### [WORK TO BE COMPLETED]
Your answer must match the records word for word and contain no pictures.

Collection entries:
--------------------------------------------------

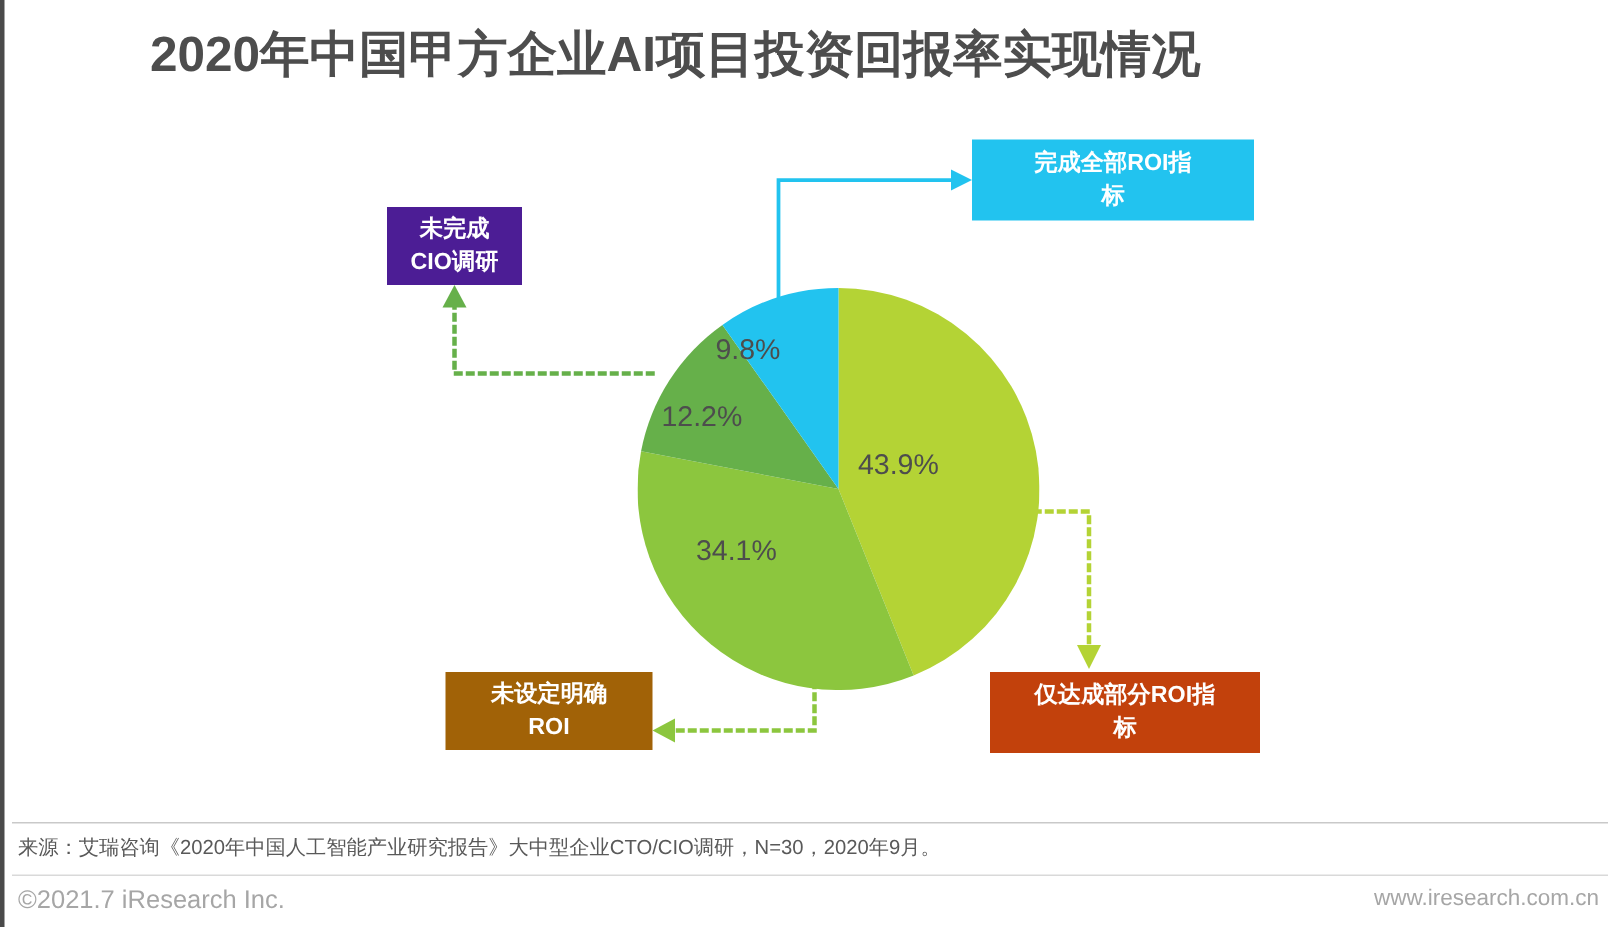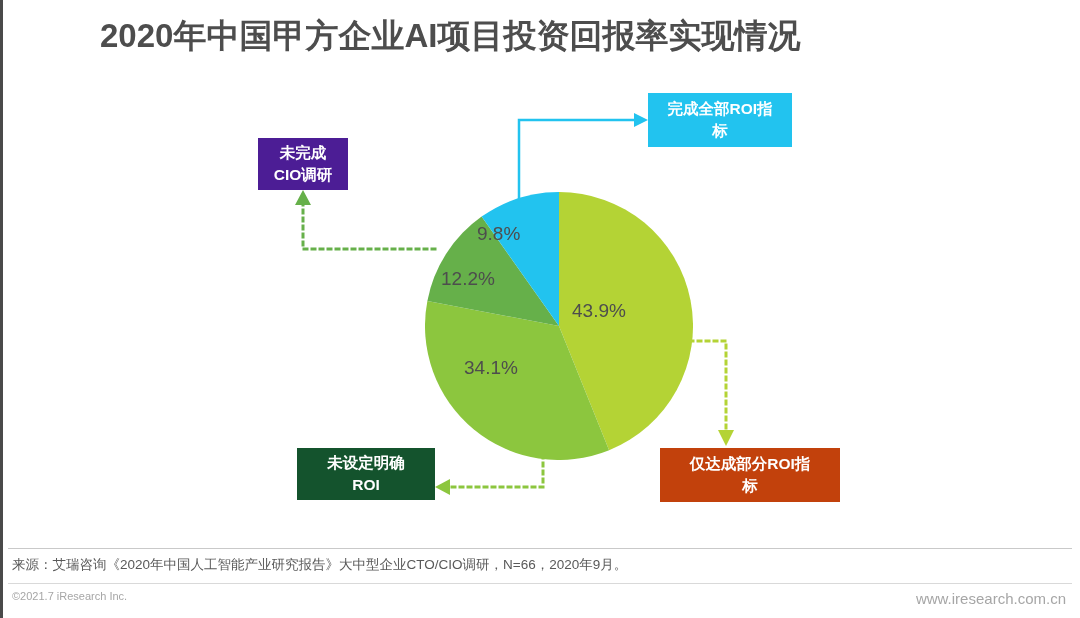--- a/index.html
+++ b/index.html
@@ -67,23 +67,23 @@
     font-size: 15.5px;
     font-weight: bold;
     line-height: 22px;
     text-align: center;
     display: flex;
     align-items: center;
     justify-content: center;
     box-sizing: border-box;
     padding: 4px 8px;
   }
-  .cal-cyan   { left: 648px; top: 93px;  width: 144px; height: 54px;  background: #22c3ef; }
+  .cal-cyan   { left: 648px; top: 93px;  width: 188px; height: 54px;  background: #22c3ef; }
   .cal-green1 { left: 258px; top: 138px; width: 90px;  height: 52px;  background: #4c1d95; }
-  .cal-green2 { left: 297px; top: 448px; width: 138px; height: 52px;  background: #14532d; }
+  .cal-green2 { left: 297px; top: 448px; width: 138px; height: 52px;  background: #a16207; }
   .cal-green3 { left: 660px; top: 448px; width: 180px; height: 54px;  background: #c2410c; }
 
   
   .conn {
     position: absolute;
     left: 0;
     top: 0;
     width: 1080px;
     height: 618px;
     pointer-events: none;
@@ -111,21 +111,21 @@
     left: 8px;
     top: 583px;
     width: 1064px;
     height: 1px;
     background: #d9d9d9;
   }
   .footer-left {
     position: absolute;
     left: 12px;
     top: 590px;
-    font-size: 11px;
+    font-size: 17px;
     color: #a6a6a6;
     white-space: nowrap;
   }
   .footer-right {
     position: absolute;
     right: 14px;
     top: 590px;
     font-size: 15px;
     color: #a6a6a6;
     white-space: nowrap;
@@ -192,18 +192,18 @@
   </div>
 
   <div class="callout cal-green3">
     <div>
       <span>仅达成部分ROI指</span><br>
       <span>标</span>
     </div>
   </div>
 
   <div class="source-rule"></div>
-  <div class="source-text">来源：艾瑞咨询《2020年中国人工智能产业研究报告》大中型企业CTO/CIO调研，N=66，2020年9月。</div>
+  <div class="source-text">来源：艾瑞咨询《2020年中国人工智能产业研究报告》大中型企业CTO/CIO调研，N=30，2020年9月。</div>
   <div class="footer-rule"></div>
   <div class="footer-left">©2021.7 iResearch Inc.</div>
   <div class="footer-right">www.iresearch.com.cn</div>
 
 </div>
 
 </body></html>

--------------------------------------------------

### [RESPONSE FOR THIS EXERCISE]
--- a/index.html
+++ b/index.html
@@ -67,23 +67,23 @@
     font-size: 15.5px;
     font-weight: bold;
     line-height: 22px;
     text-align: center;
     display: flex;
     align-items: center;
     justify-content: center;
     box-sizing: border-box;
     padding: 4px 8px;
   }
-  .cal-cyan   { left: 648px; top: 93px;  width: 144px; height: 54px;  background: #22c3ef; }
+  .cal-cyan   { left: 648px; top: 93px;  width: 188px; height: 54px;  background: #22c3ef; }
   .cal-green1 { left: 258px; top: 138px; width: 90px;  height: 52px;  background: #4c1d95; }
-  .cal-green2 { left: 297px; top: 448px; width: 138px; height: 52px;  background: #14532d; }
+  .cal-green2 { left: 297px; top: 448px; width: 138px; height: 52px;  background: #a16207; }
   .cal-green3 { left: 660px; top: 448px; width: 180px; height: 54px;  background: #c2410c; }
 
   
   .conn {
     position: absolute;
     left: 0;
     top: 0;
     width: 1080px;
     height: 618px;
     pointer-events: none;
@@ -111,21 +111,21 @@
     left: 8px;
     top: 583px;
     width: 1064px;
     height: 1px;
     background: #d9d9d9;
   }
   .footer-left {
     position: absolute;
     left: 12px;
     top: 590px;
-    font-size: 11px;
+    font-size: 17px;
     color: #a6a6a6;
     white-space: nowrap;
   }
   .footer-right {
     position: absolute;
     right: 14px;
     top: 590px;
     font-size: 15px;
     color: #a6a6a6;
     white-space: nowrap;
@@ -192,18 +192,18 @@
   </div>
 
   <div class="callout cal-green3">
     <div>
       <span>仅达成部分ROI指</span><br>
       <span>标</span>
     </div>
   </div>
 
   <div class="source-rule"></div>
-  <div class="source-text">来源：艾瑞咨询《2020年中国人工智能产业研究报告》大中型企业CTO/CIO调研，N=66，2020年9月。</div>
+  <div class="source-text">来源：艾瑞咨询《2020年中国人工智能产业研究报告》大中型企业CTO/CIO调研，N=30，2020年9月。</div>
   <div class="footer-rule"></div>
   <div class="footer-left">©2021.7 iResearch Inc.</div>
   <div class="footer-right">www.iresearch.com.cn</div>
 
 </div>
 
 </body></html>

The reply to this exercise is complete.